314. maddenin 220. maddeden temel farkı burada örgütün silahlı olmasının aranması ve işlenmesi amaçlanan suçlar bakımından belirli suçların öngörülmüş olmasıdır. Silah, 314. madde bakımından kurucu unsur iken, 220. madde bakımından ise ağırlaştırıcı nedendir.

Terörle Mücadele Kanunu'nun kapsamına giren suçları işlemek için örgüt kurulması hâlinde ortada bir terör örgütünün varlığı söz konusudur.

Görüldüğü gibi bu maddede TCK'nın 314. maddesine atıf yapmaktadır.



314. maddede hüküm bulunmayan hallerde 220. maddeye atıf yapıldığına göre bir terör örgütünün kurulup kurulmadığını tespit bakımından 220. maddedeki koşullar göz önünde bulundurulacaktır.

Diğer yandan TCK'da bazı suçların suç işlemek amacıyla kurulan bir örgütün faaliyeti çerçevesinde işlenmesi ağırlaştırıcı bir hâl olarak düzenlemiştir. (Örneğin TCK'nın organ ve doku ticareti suçunu düzenleyen 91. maddesinin 4. fıkrası, tehdit suçunu düzenleyen 106. maddenin 2(d) fıkrası, hırsızlık suçunu düzenleyen 142. maddenin 3. fıkrası, yağma suçunu düzenleyen 149. maddenin 1(f) (g) fıkraları, uyuşturucu veya uyarıcı madde imal ve ticaretini düzenleyen 188. maddesinin 5 fıkrası, tehlikeli maddelerin izinsiz bulundurulması veya el değiştirmesi fiillerini düzenleyen 174. maddesi, fuhşa zorla sevk ya da teşvik suçunu düzenleyen 227. maddenin 6. fıkrası, dilencilik suçunu düzenleyen 229 maddenin 3. fıkrası, kamu görevlisine mukavamet suçunu düzenleyen 265. maddenin 4. fıkrası, suçtan kaynaklanan malvarlığı değerlerini aklama suçunu düzenleyen 282 maddenin 3 fıkrası.)
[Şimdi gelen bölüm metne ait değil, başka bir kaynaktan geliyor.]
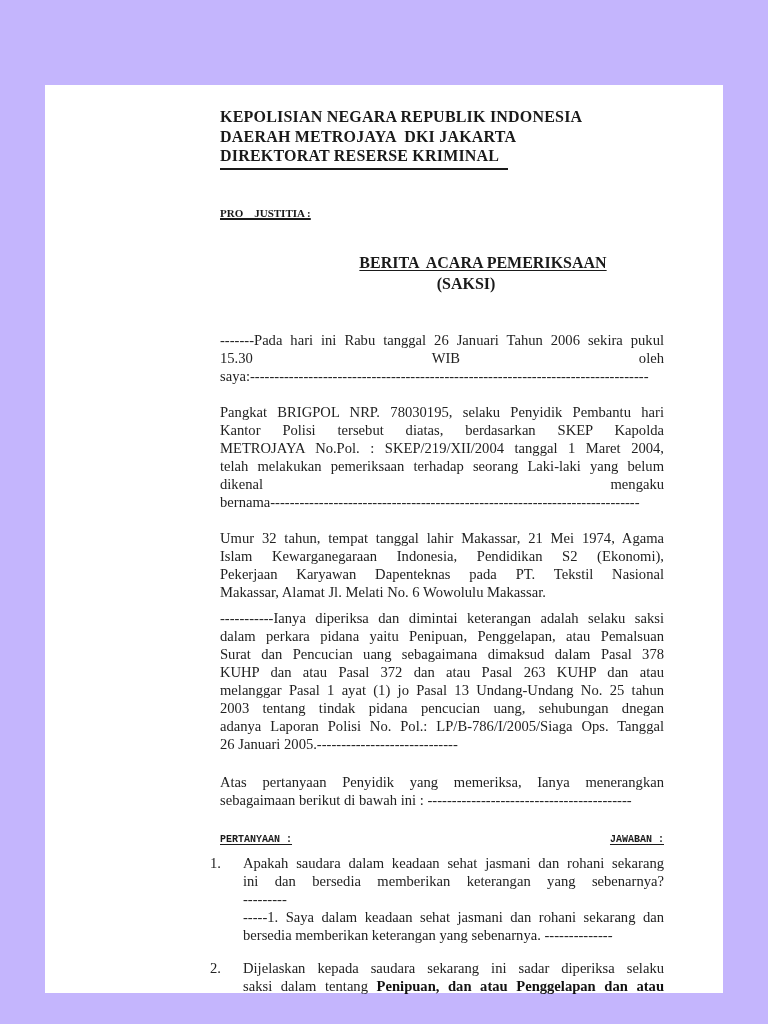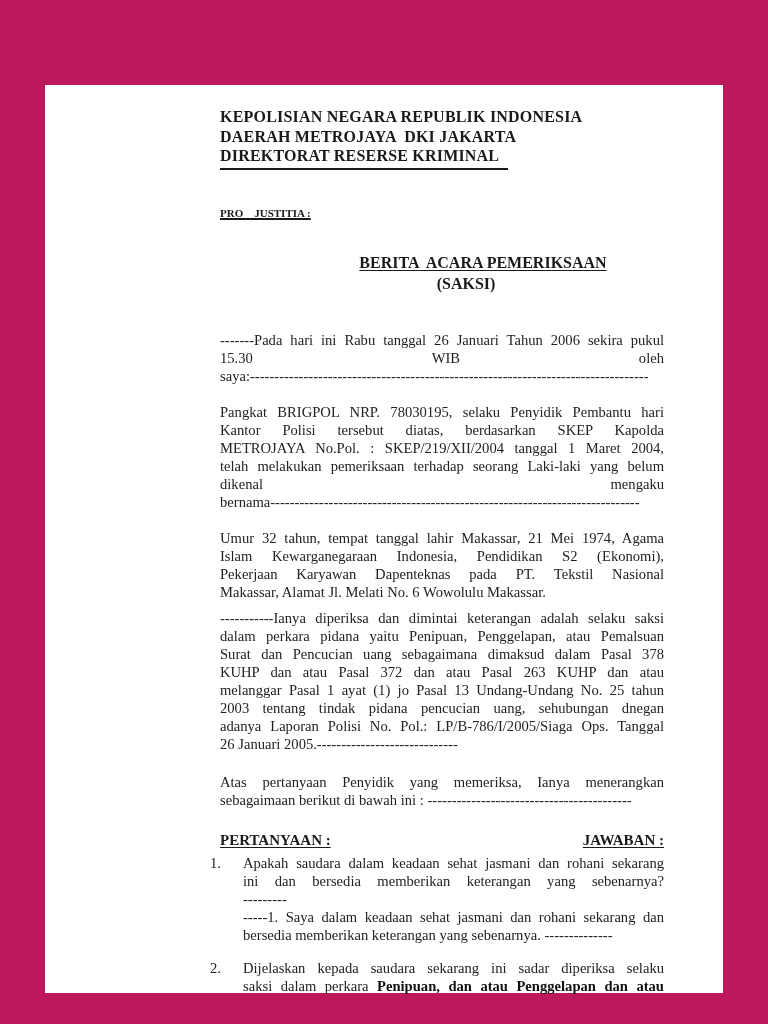--- a/index.html
+++ b/index.html
@@ -3,7 +3,7 @@
 <meta charset="utf-8">
 <style>
   html,body{margin:0;padding:0;background:#3b3b3b;}
-  .canvas{position:relative;width:768px;height:1024px;background:#be185d;overflow:hidden;}
+  .canvas{position:relative;width:768px;height:1024px;background:#c4b5fd;overflow:hidden;}
   .page{position:absolute;left:45px;top:85px;width:678px;height:908px;background:#ffffff;}
   .content{
     position:absolute;left:175px;top:22px;width:444px;

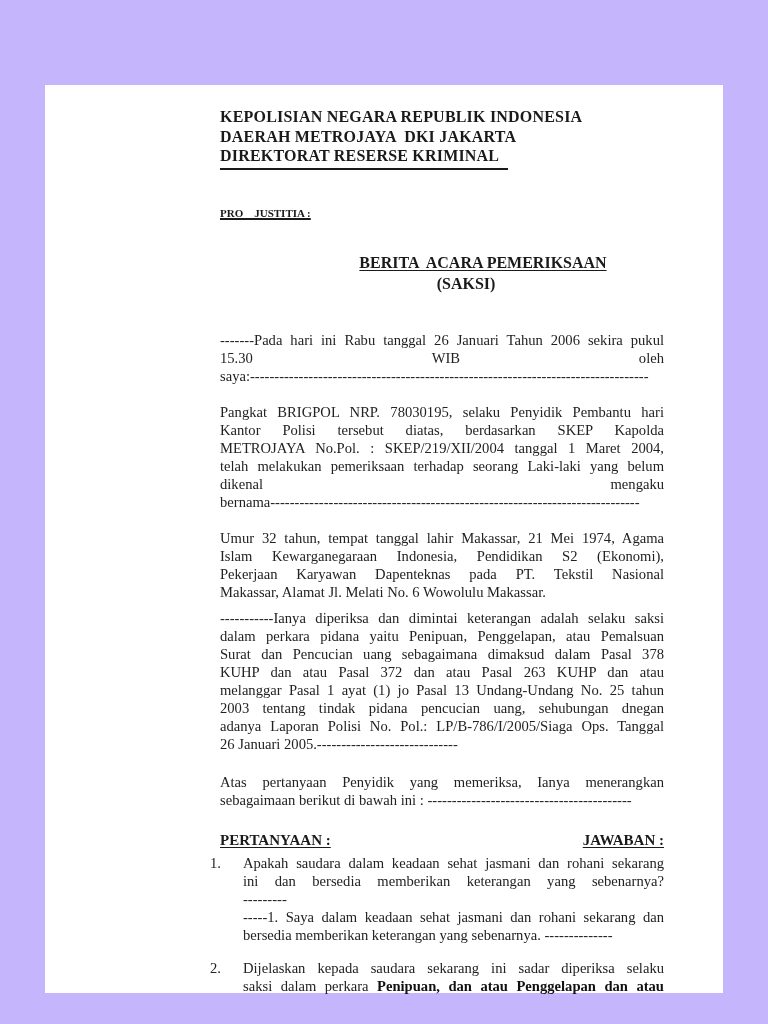--- a/index.html
+++ b/index.html
@@ -25,7 +25,7 @@
   .just{text-align:justify;text-align-last:justify;}
   .flex2{display:flex;justify-content:space-between;}
   .b{font-weight:700;color:#111;}
-  .qa-head{margin-top:22px;display:flex;justify-content:space-between;font-weight:700;font-size:15px;color:#1a1a1a;}
+  .qa-head{margin-top:22px;display:flex;justify-content:space-between;font-weight:700;font-size:10px;color:#1a1a1a;font-family:Liberation Mono, monospace;}
   .qa-item{display:flex;margin-left:-10px;}
   .i1{margin-top:5px;}
   .i2{margin-top:15px;}

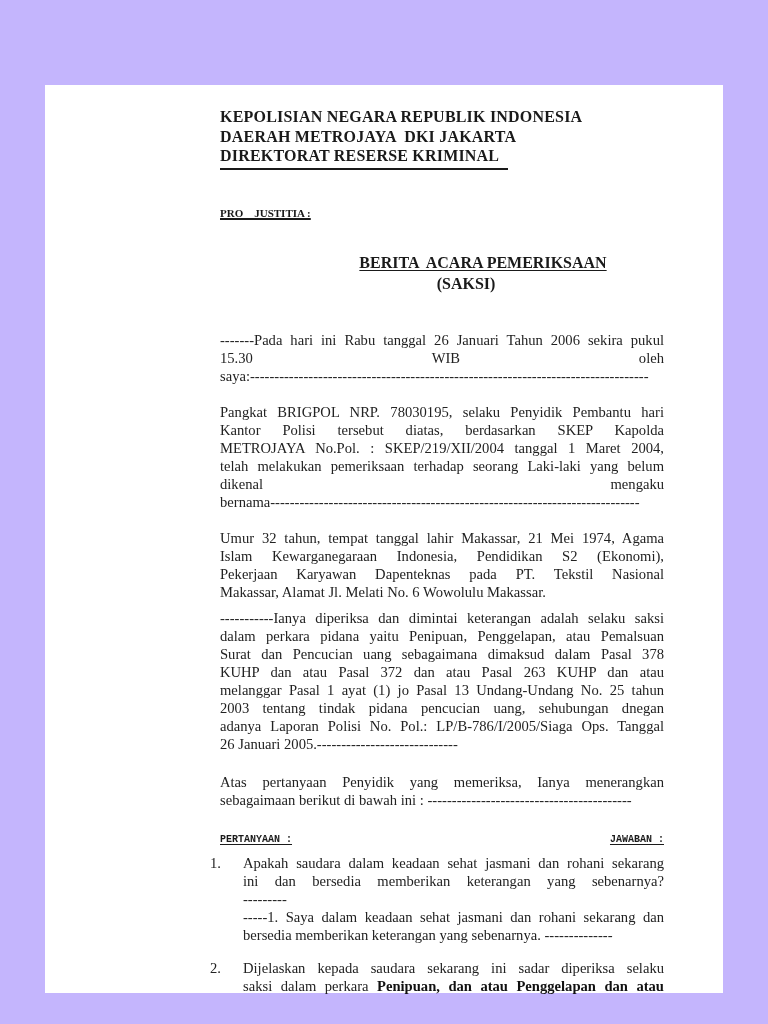--- a/index.html
+++ b/index.html
@@ -126,7 +126,7 @@
         <div class="qbody">
           <div class="ln just">Dijelaskan kepada saudara sekarang ini sadar diperiksa selaku</div>
           <div class="ln just">
-            <span>saksi dalam perkara </span><span class="b">Penipuan, dan atau Penggelapan dan atau</span>
+            <span>saksi dalam tentang </span><span class="b">Penipuan, dan atau Penggelapan dan atau</span>
           </div>
         </div>
       </div>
3.3.6. Suç İcin Anlaşma Suçu (TCK 316) ile Fark

TCK'nın 316. maddesinde düzenlenen "Suç için anlaşma" suçunun TCK m. 220'den farkına da değinmek gerekir. Suç işlemek amacıyla örgüt kurma suçu açısından amaç suçlar belirlenmemişken, suç için anlaşmanın, Devletin güvenliği ve Anayasal düzeni, Anayasal düzenin işleyişine karşı suçlardan herhangi birini işlemek üzere olması gerekmektedir.

Ayrıca suç işlemek amacıyla örgüt kurma suçu en azından üç kişinin, organize bir yapı oluşturmasıyla meydana geldiği hâlde, suç için anlaşma suçu, iki veya daha fazla kişinin araç ve amaç açısından maddî olgularla belirlenen bir biçimde fikri anlaşmalarıyla oluşmaktadır. 
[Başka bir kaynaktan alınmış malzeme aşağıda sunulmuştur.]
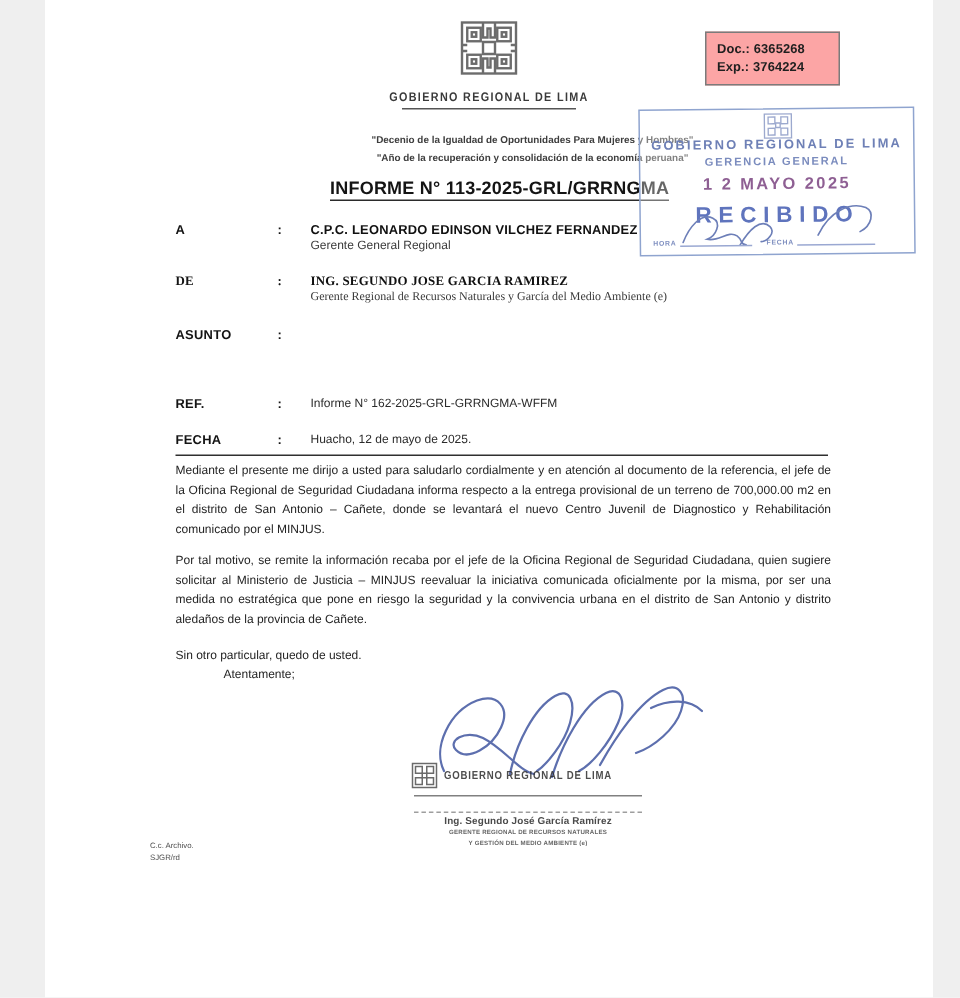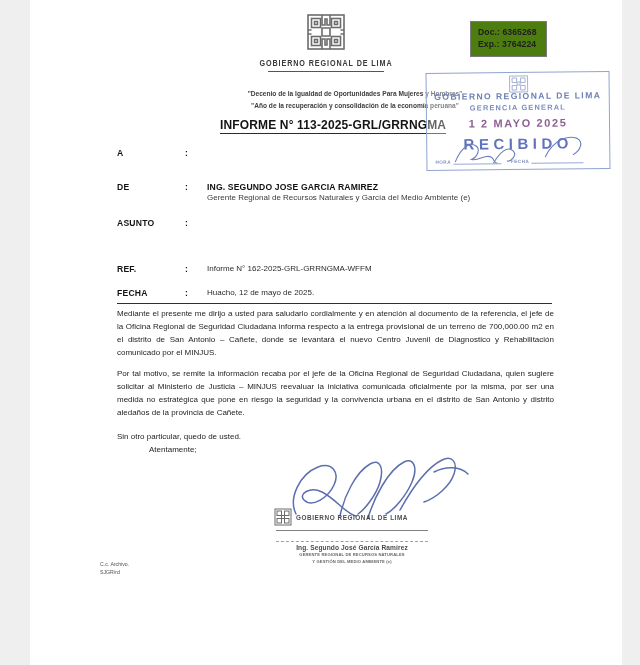--- a/index.html
+++ b/index.html
@@ -72,12 +72,12 @@
     left: 440px;
     top: 21px;
     border: 1px solid #7b7b7b;
-    padding: 4px 9px 5px 7px;
+    padding: 4px 22px 5px 7px;
     font-size: 8.6px;
     font-weight: bold;
     line-height: 1.45;
     color: #1f1f1f;
-    background: #4d7c0f;
+    background: #fca5a5;
     letter-spacing: .1px;
   }
 

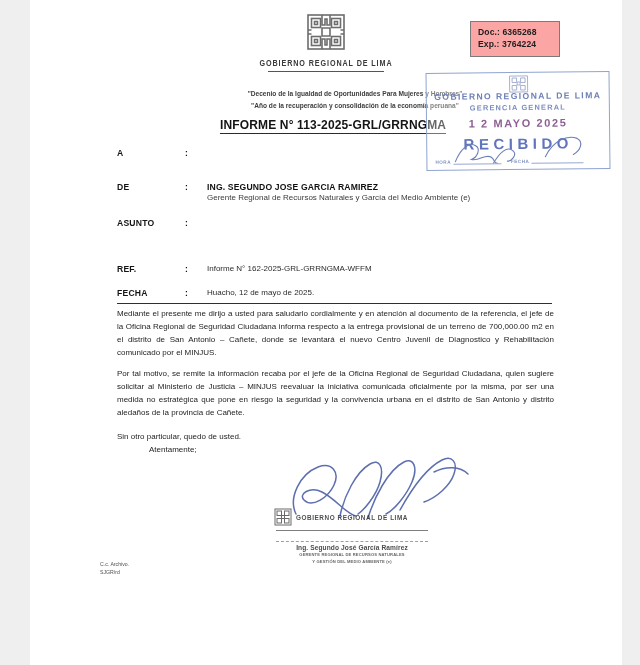--- a/index.html
+++ b/index.html
@@ -394,6 +394,10 @@
       <div class="field" style="left:87px; top:148px;">
         <span class="lbl">A</span>
         <span class="colon">:</span>
+        <span class="val">
+          <span class="strong">C.P.C. LEONARDO EDINSON VILCHEZ FERNANDEZ</span>
+          <span class="sub">Gerente General Regional</span>
+        </span>
       </div>
 
       <div class="field" style="left:87px; top:182px;">

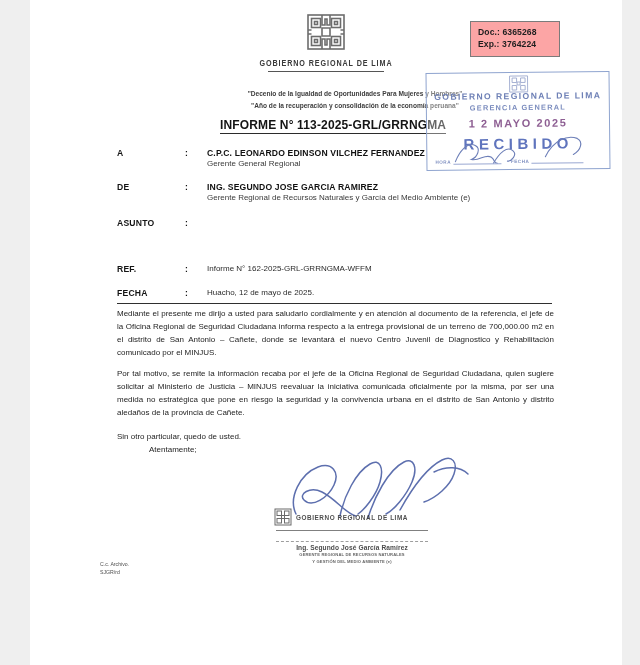--- a/index.html
+++ b/index.html
@@ -400,7 +400,7 @@
         </span>
       </div>
 
-      <div class="field" style="left:87px; top:182px;">
+      <div class="field" style="left:87px; top:182px;font-family:Liberation Serif, serif;">
         <span class="lbl">DE</span>
         <span class="colon">:</span>
         <span class="val">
Suç için anlaşmada bir örgütlenme ve dolayısıyla hiyerarşik, organize bir yapı söz konusu değildir; sadece maddîolgularla belirlenebilen fikrîbir anlaşmanın yapılmış olması gerekmektedir. Böylece suç için anlaşmadan anlaşılması gereken birkaç kişinin örgüt oluşturmaksızın belirli suçları belirli amaçlarla işlemek üzere gizlice anlaşmasıdır.

Suç işlemek için örgüt kurma suçunun oluşabilmesi için 220. maddede en az üç kişinin varlığı aranmıştır.



3.4. Fail

Dolayısıyla sadece iki kişinin bir araya gelerek suç işlemek amacıyla örgüt kurmaları durumu bu madde kapsamında değerlendirilemeyecektir. Bu kişilerin işledikleri suçlar iştirak hükümleri çerçevesinde değerlendirilecektir.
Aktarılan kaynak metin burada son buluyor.